Who is at risk for Keratomalacia?
Those at risk of developing Keratomalacia can be divided into two main groups: people who do not get enough vitamin A in their diet and people who cannot absorb vitamin A.
People who consume low amounts of vitamin A:
- Babies and young children are living in poverty.
- People, especially children, who are malnourished.
- People, especially children, live in developing countries.
People who have trouble absorbing vitamin A:
- People who abuse alcohol.
- People with inflammatory bowel diseases (IBD).
- People with liver disease.
- People with cystic fibrosis.
If you have a risk factor, it doesn’t mean you have developed Keratomalacia. However, it is a good idea to talk to your doctor about conditions in which you are in a risk group.
Measures to prevent vitamin A deficiency and Keratomalacia include ensuring adequate nutrition through a balanced diet containing sufficient protein and vitamin A or carotenes.
In some cases, routine preventive (prophylactic) vitamin A supplementation may also be required for people with impaired absorption, storage, or transport.

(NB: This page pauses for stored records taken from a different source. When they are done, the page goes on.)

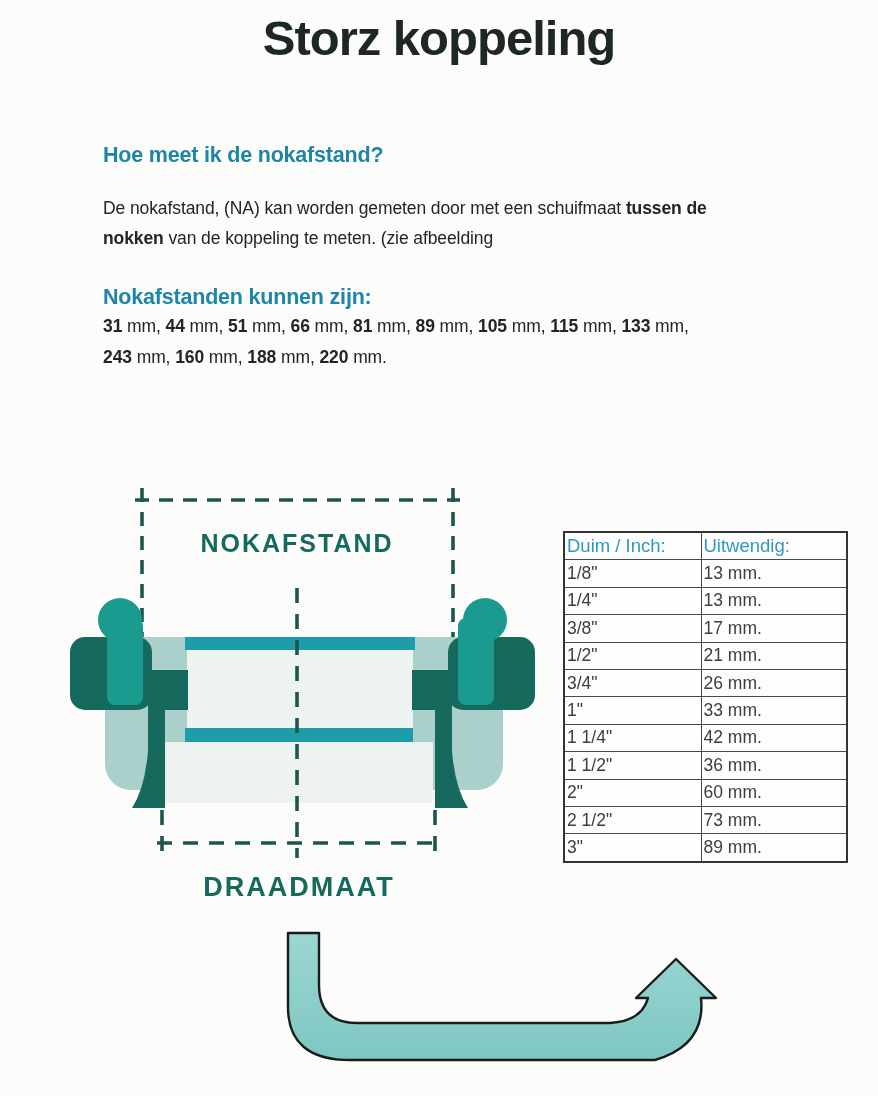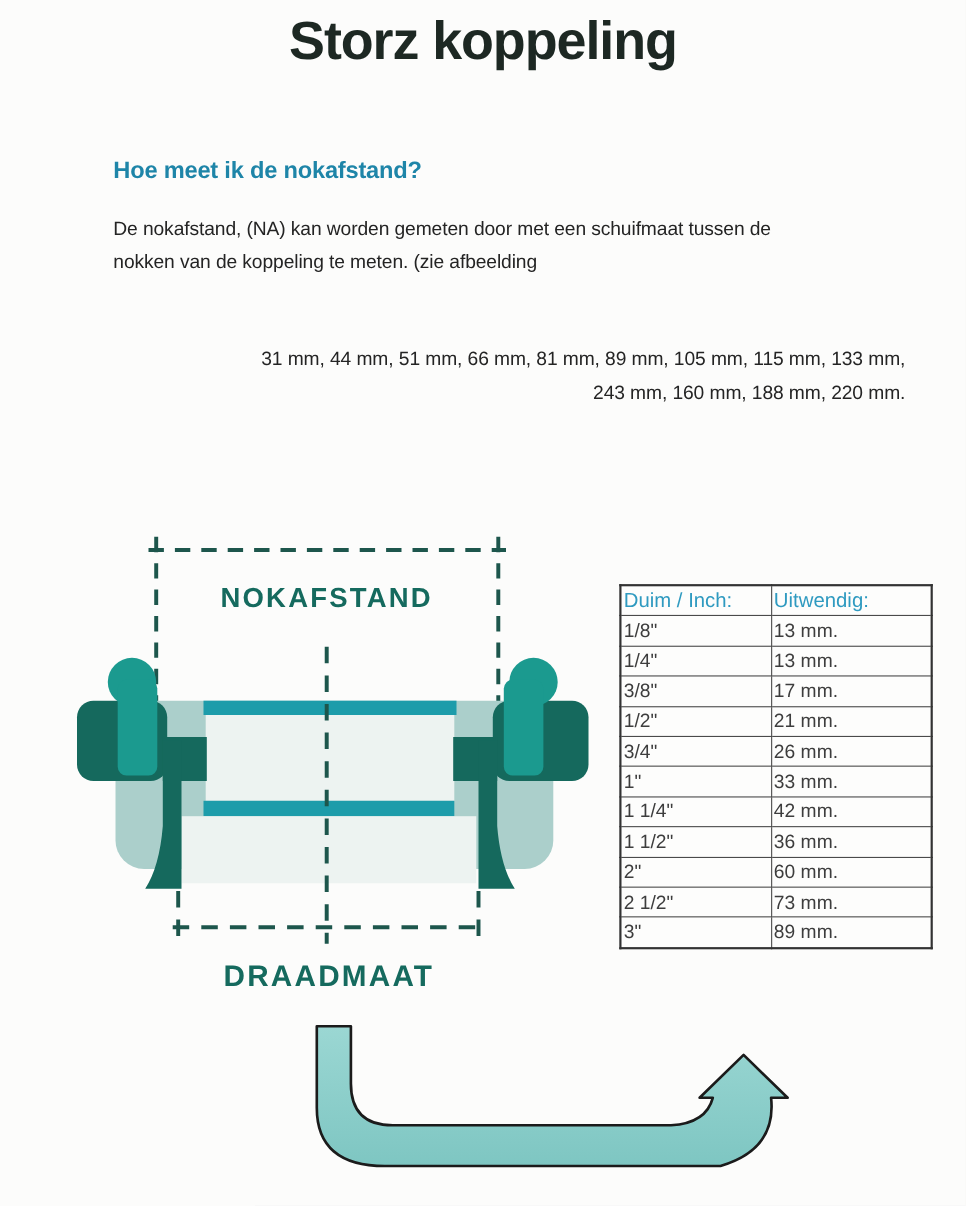--- a/index.html
+++ b/index.html
@@ -32,7 +32,7 @@
   }
   #intro-paragraph { top:175px; }
   #sizes-list      { top:311px; line-height:30.5px;text-align:right; }
-  .body-text b { font-weight:normal; }
+  .body-text b { font-weight:bold; }
 
   
   .conv-table {

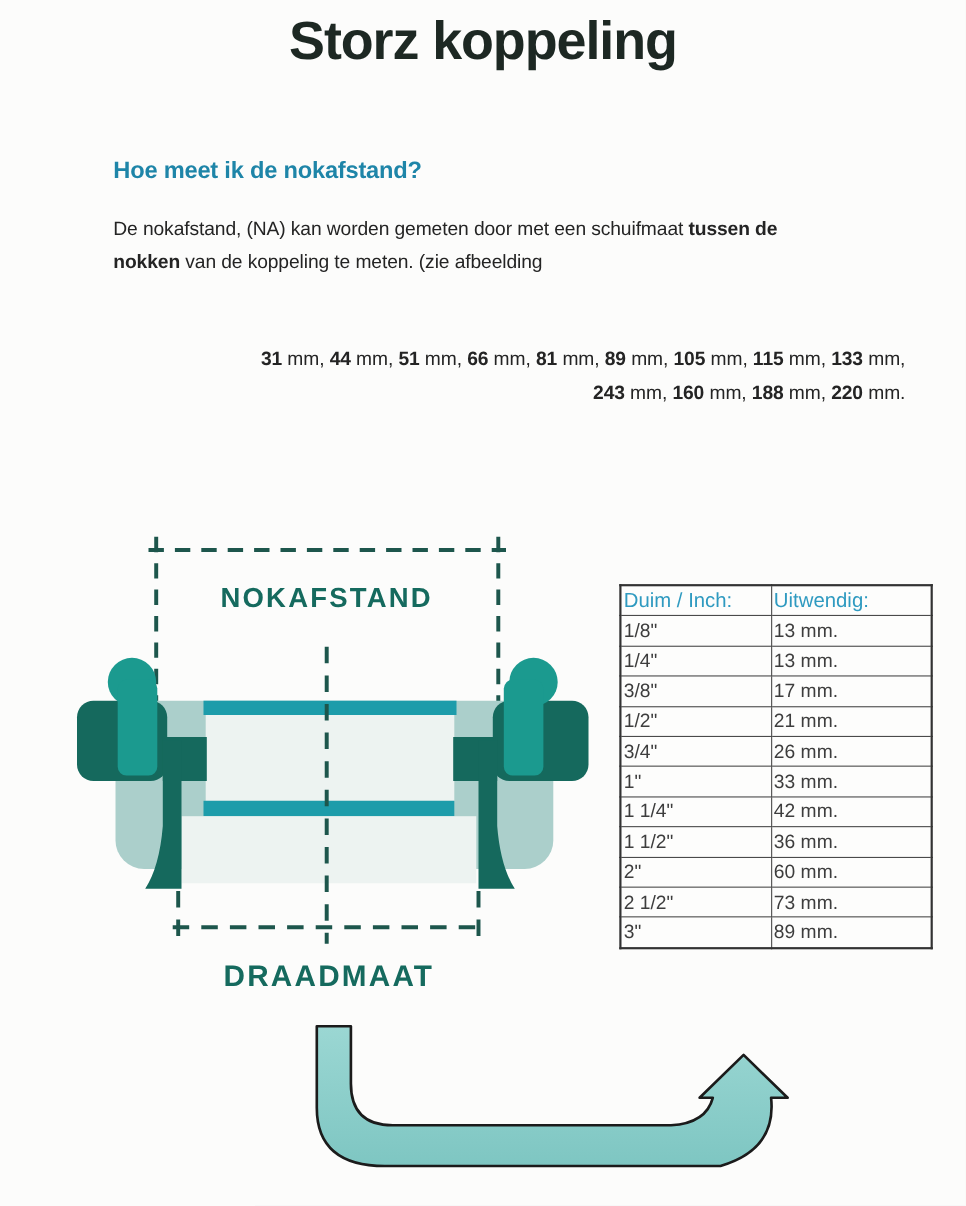--- a/index.html
+++ b/index.html
@@ -73,6 +73,7 @@
 
   <p class="body-text" id="intro-paragraph"><span>De nokafstand, (NA) kan worden gemeten door met een schuifmaat </span><b>tussen de</b><br><b>nokken</b><span> van de koppeling te meten. (zie afbeelding</span></p>
 
+  <h2 class="section-heading" id="sizes-heading">Nokafstanden kunnen zijn:</h2>
 
   <div class="body-text" id="sizes-list">
       <div><b>31</b> mm, <b>44</b> mm, <b>51</b> mm, <b>66</b> mm, <b>81</b> mm, <b>89</b> mm, <b>105</b> mm, <b>115</b> mm, <b>133</b> mm,</div>

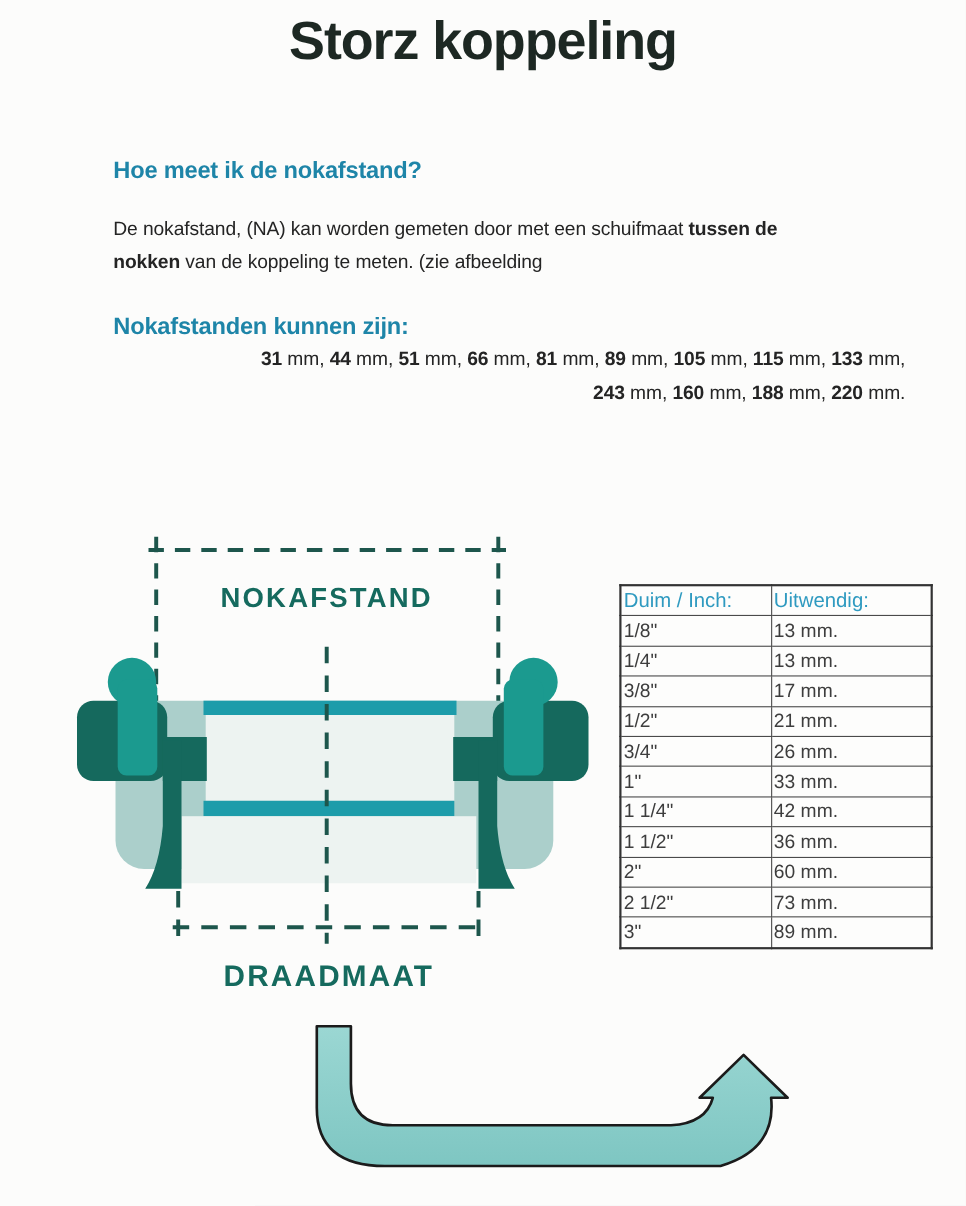--- a/index.html
+++ b/index.html
@@ -31,7 +31,7 @@
     letter-spacing:-0.1px;
   }
   #intro-paragraph { top:175px; }
-  #sizes-list      { top:311px; line-height:30.5px;text-align:right; }
+  #sizes-list      { top:311px; line-height:30.5px; }
   .body-text b { font-weight:bold; }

In developing countries where Keratomalacia is a significant cause of blindness, regular prophylactic vitamin A supplementation is recommended in children at appropriate doses, as determined by age and other factors.
Also, babies who are allergic to milk should receive adequate vitamin A in replacement formulas.
Parents should speak with pediatricians about the proper steps to ensure that their children receive sufficient vitamin A and other necessary nutrients from their diets.
Experts also advise administering appropriate doses of vitamin A to children at risk for vitamin A deficiency and who develop certain viral infections, such as measles.
What is the perspective?
Keratomalacia is not common in developed countries, such as the United States and Great Britain, where diets generally include foods rich in vitamin A.
However, consider calling your doctor for a consultation if you are in a high-risk group, have dry eyes, or have trouble adjusting your vision in low light.
It may not be early-stage Keratomalacia, but noticeable physical changes are worth bringing to your doctor’s attention.